Single large monitor - practical?

Discussion in 'Hardware' started by sle, Mar 12, 2017.

  1. Canoe007

    Canoe007

    Wouldn't that depend entirely on the resulting height of the monitor in portrait.
    A smaller monitor it wouldn't matter.
    The purpose of a curved monitor is to have the screen at or closer to square to your line of sight.
    If the monitor is large enough that you're having to look up at the top of it, then once that is above a certain height, a curved monitor will be easier.

    The optimum tilt of the monitor would depend on the height of your eyes are compared to the centre of the monitor.

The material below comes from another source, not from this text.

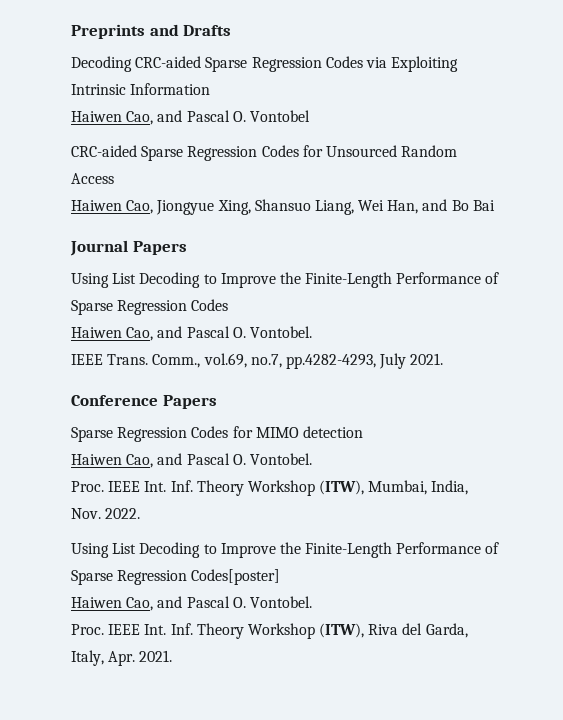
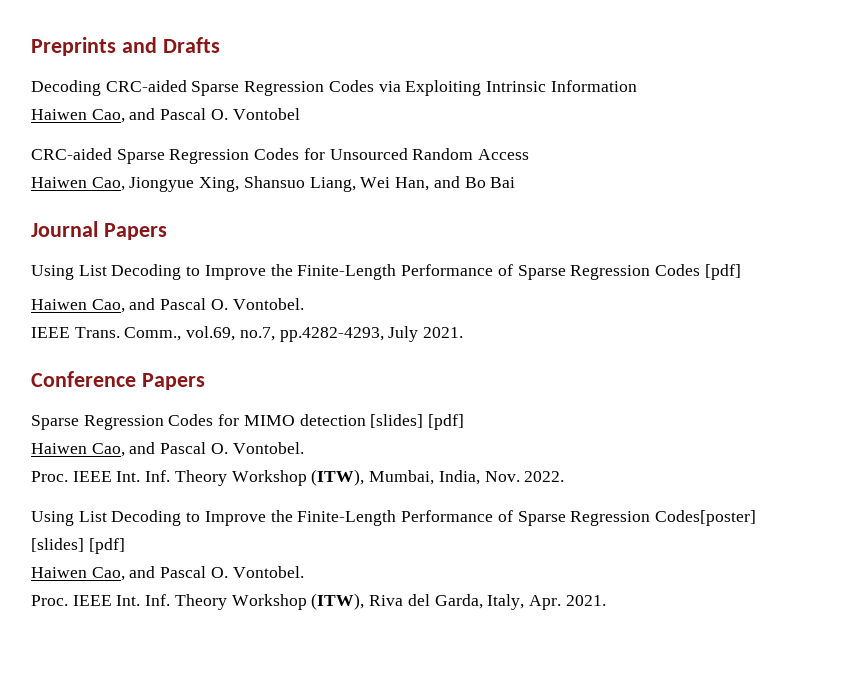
(229, 305) none -> [704,264,741,280] [pdf]
(363, 432) none -> [370,414,465,430] [slides] [pdf]
(281, 577) none -> [31,538,125,554] [slides] [pdf]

    The 28" in portrait was rather nice. And 1920 pixels high. Three wide, or four wide...
     
    #41     Apr 26, 2019
  2. Canoe007

    Canoe007

    Careful with calculating DPI ratings using nominal sizes like 28" and 55", and in using published specs.

    With my monitor, when you size something to be 100 mm high on the 55", and it spans across both monitors, its height on the 28" looks the same, but measures 97.8 mm. And I can't see the difference at my viewing distance; but then I notice that the 28" is an inch or so closer to me, which would account for their appearing to be the same size.

    A friend had a 4K in something around 32". Amazing for photos. Graphs scaled up to width looked great. Standard sized items were too small to see; he had to scale them up or lean way forward and squint a lot. If you treated it as four monitors (four 16" monitors anybody?), the displayed info was simply too small. He moved to a 50" 4K.

    With 4K, we're way beyond "better" or "worse", as there's so much info available. Are you looking to see what you're currently seeing, but with finer detail? Or are you looking for more realestate to have more info displayed? So more importantly, is how it will look displaying what you'll be looking at (reading) with that DPI and at your final viewing distance.

    Like when I go for 65" 4K on a bracket on the wall, I'll be getting near the same pixels per angle of view as the 55" 4K sitting out near the front of my desk. My perceived size of displayed objects will be near identical. (and I won't have to rethink and modify my platform's GUI)

    You want to see something you'd be looking at on that DPI, preferably that exact monitor, and at your final viewing distance. It would be a huge pain to calculate and for people to work with, but think DPI per MOA. Which is what viewing your type of info at your final viewing distance allows you to see what you'd get.
     
    #42     Apr 26, 2019
    apdxyk likes this.
  3. Canoe007

    Canoe007

    p.s.
    Coding.
    Going from a pair of 1080 28" to the 55" 4K, my coding output went up by a factor of three. Design nearly doubled. I could have more info displayed, so jumping around opening/colapsing from window to window for info was hugely reduced, and I had enough realestate to display all or nearly all of what I needed for what I was working on. Productivity was so hugely improved that I found something else to focus on when on the double monitor workstaion, saving core coding sessions and complex design for when I was on the 55" 4K workstation. The six-up was better than the double monitor, but for reasons I can't figure out, no where near as productive as when I was on the 55" 4K. When doing my own work on my personal 55" 4K plus 28", the core programming IDE goes on the 55" and email, manuals, browser and stack-overflow :) goes on the 28".